He thus moved to West Germany in late 1948, where he worked as a translator, scriptwriter and journalist. The governing Socialist Unity Party of East Germany acknowledged Einsiedel as a bona fide anti-fascist but a petit bourgeois who, "as soon as the class war became acute", had wavered and switched political camps for his own self-interests.

Einsiedel wrote for the liberal Hamburg weekly, Die Zeit. He also wrote The Shadow of Stalingrad: Being the Diary of Temptation in 1953, which attempted to tell his complex story. Eventually, Einsiedel joined the film industry as a scriptwriter and a film soundtrack dubber. He also played the role of a pilot in the drama The Last Bridge (1953) with his first wife, Barbara Rütting.

He twice won the German bridge championship and played in the bridge World Cup.

Einsiedel was a member of the Social Democratic Party of Germany from 1957 to 1992 and was elected as a member of the German Bundestag as a candidate of the Party of Democratic Socialism (PDS) from 1994 to 1998.

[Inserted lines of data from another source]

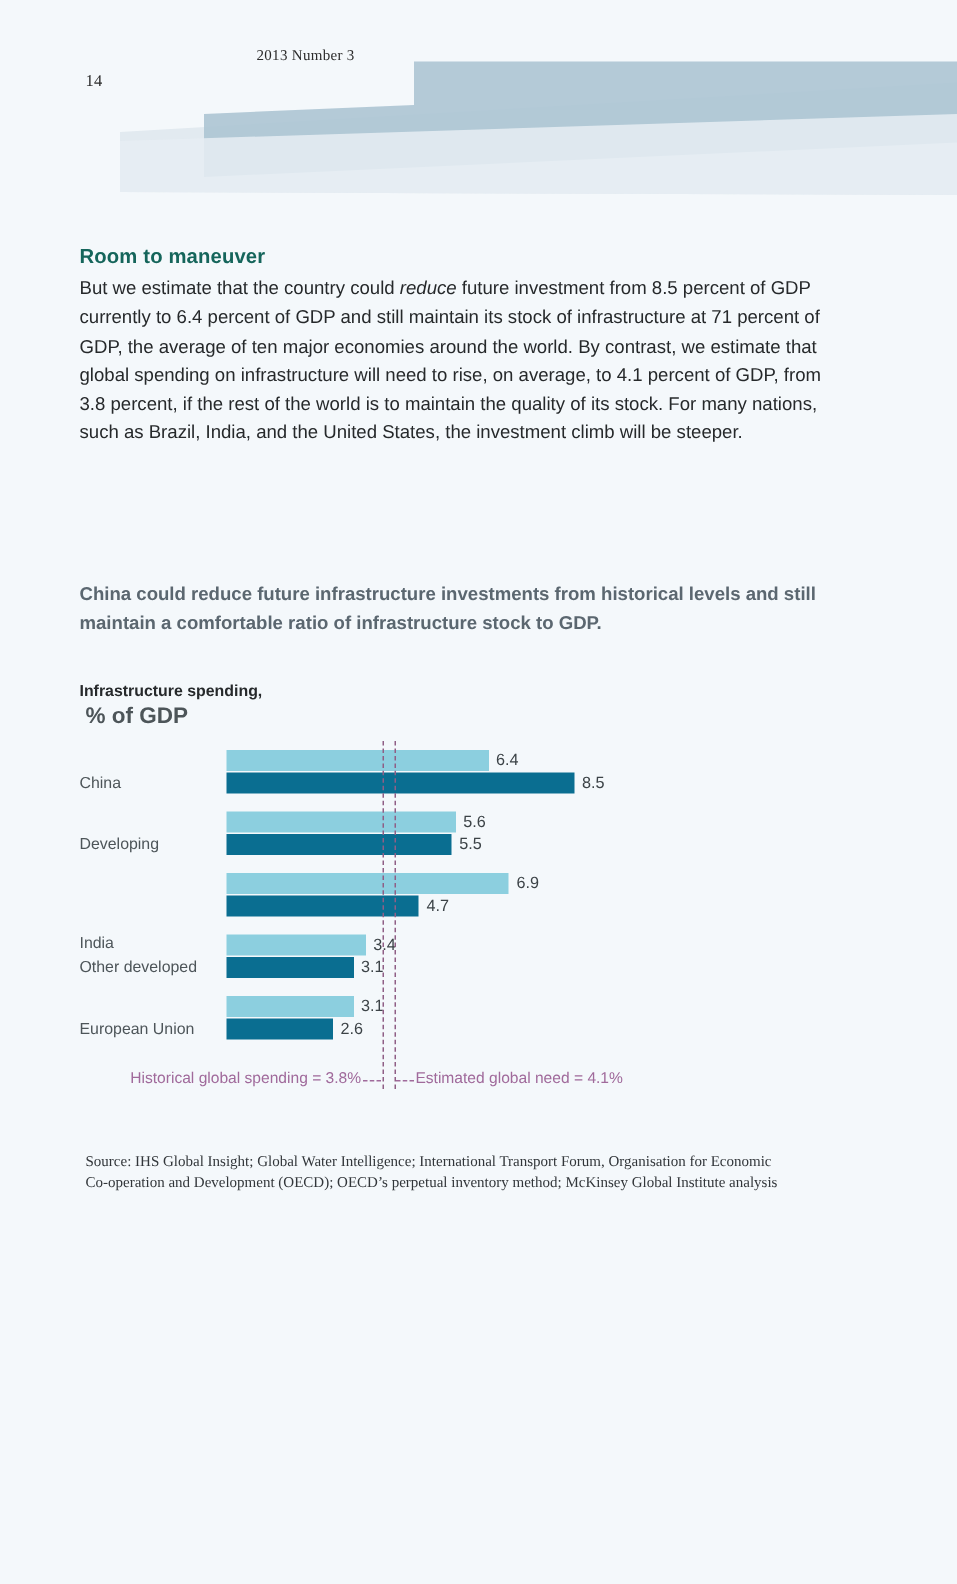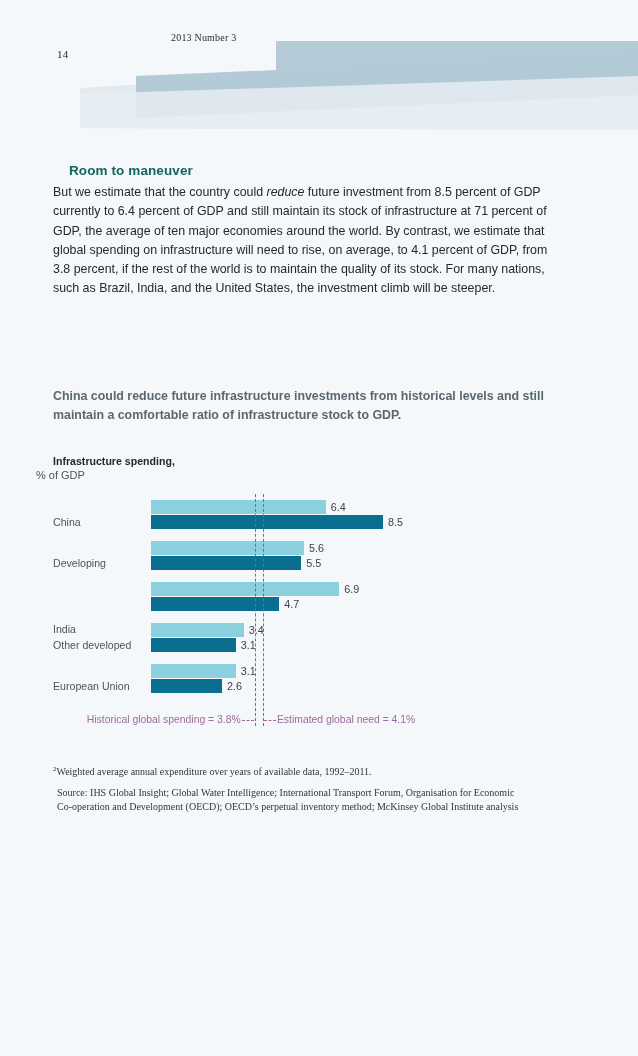--- a/index.html
+++ b/index.html
@@ -47,21 +47,20 @@
 
   
   .section-heading {
     position: absolute;
     left: 53px;
     top: 163px;
     font-size: 13.5px;
     font-weight: bold;
     color: #15655b;
     letter-spacing: .1px;
-    margin-left: 16px;
   }
   .body-copy {
     position: absolute;
     left: 53px;
     top: 183px;
     width: 510px;
     font-size: 12.4px;
     line-height: 19.3px;
     color: #26292b;
   }
@@ -82,24 +81,25 @@
   .axis-title {
     position: absolute;
     left: 53px;
     top: 455px;
     font-size: 10.6px;
     font-weight: bold;
     color: #26292b;
   }
   .axis-sub {
     position: absolute;
-    left: 36px;
+    left: 57px;
     top: 469px;
-    font-size: 11px;
+    font-size: 15px;
     color: #4d5559;
+    font-weight: bold;
   }
 
   .legend {
     position: absolute;
     left: 458px;
     top: 455px;
   }
   .legend-row {
     display: flex;
     align-items: center;
@@ -239,19 +239,18 @@
       <div class="bar bar-dark" style="top: 185px; width: 70.98px;"></div>
       <div class="bar-value" style="left: 226.98px; top: 186px;">2.6</div>
       <div class="vline" style="left: 254.74px; border-left-color: rgb(143, 95, 134);"></div>
       <div class="vline" style="left: 262.93px; border-left-color: rgb(143, 95, 134);"></div>
     </div>
 
   <div class="annot annot-left" id="annot-left" style="color: rgb(160, 106, 155); right: 397.26px;">Historical global spending = 3.8%</div>
   <div class="annot annot-right" id="annot-right" style="color: rgb(160, 106, 155); left: 276.93px;">Estimated global need = 4.1%</div>
 
   <div class="footnotes" id="footnotes-root">
-      <div><sup>2</sup>Weighted average annual expenditure over years of available data, 1992–2011.</div>
       <div class="source">Source: IHS Global Insight; Global Water Intelligence; International Transport Forum, Organisation for Economic Co-operation and Development (OECD); OECD’s perpetual inventory method; McKinsey Global Institute analysis</div>
     </div>
 
 <div class="annot-dash" style="left: 241.74px; width: 12px; border-top-color: rgb(160, 106, 155);"></div>
     <div class="annot-dash" style="left: 263.93px; width: 12px; border-top-color: rgb(160, 106, 155);"></div>
   </div>
 
 </body></html>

Einsiedel died in Munich on 18 July 2007, aged 85.

==Summary of career==

===Aerial victory claims===
Mathews and Foreman, authors of Luftwaffe Aces — Biographies and Victory Claims, researched the German Federal Archives and found documentation for 35 aerial victory claims, plus one further unconfirmed claim. This number includes two claims over the Western Allies, and 33 on the Eastern Front.

===Awards===
- German Cross in Gold on 25 August 1942 as Leutnant in the Stab of a Jagdgeschwader

== Literature ==
- Heinrich Graf von Einsiedel, Joachim Wieder: Stalingrad und die Verantwortung des Soldaten, ISBN 3-7766-1778-0 (German)
- Heinrich Graf von Einsiedel: Tagebuch der Versuchung. 1942 – 1950, 1950; Ullstein Paperback (1985): ISBN 3-548-33046-0 (German)
- Heinrich Graf von Einsiedel: Der Überfall, Hoffmann und Campe 1984, ISBN 3-455-08677-2 (German)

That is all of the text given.